(GIVEN DATA Opens)

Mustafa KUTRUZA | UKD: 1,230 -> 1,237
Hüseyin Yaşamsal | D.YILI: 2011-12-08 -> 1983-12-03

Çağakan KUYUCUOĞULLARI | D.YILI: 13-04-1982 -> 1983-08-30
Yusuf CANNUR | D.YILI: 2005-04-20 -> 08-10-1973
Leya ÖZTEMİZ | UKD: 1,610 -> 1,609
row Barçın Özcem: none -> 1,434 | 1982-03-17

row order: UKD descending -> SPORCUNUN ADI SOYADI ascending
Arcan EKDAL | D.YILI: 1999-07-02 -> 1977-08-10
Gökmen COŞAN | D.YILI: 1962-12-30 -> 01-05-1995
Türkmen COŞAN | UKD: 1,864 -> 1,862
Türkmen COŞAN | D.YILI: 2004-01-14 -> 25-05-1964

(GIVEN DATA Closes)

Scan the records above for the word "YILI" and return every line where it occurs.

TASK SOLUTION:
Hüseyin Yaşamsal | D.YILI: 2011-12-08 -> 1983-12-03
Çağakan KUYUCUOĞULLARI | D.YILI: 13-04-1982 -> 1983-08-30
Yusuf CANNUR | D.YILI: 2005-04-20 -> 08-10-1973
Arcan EKDAL | D.YILI: 1999-07-02 -> 1977-08-10
Gökmen COŞAN | D.YILI: 1962-12-30 -> 01-05-1995
Türkmen COŞAN | D.YILI: 2004-01-14 -> 25-05-1964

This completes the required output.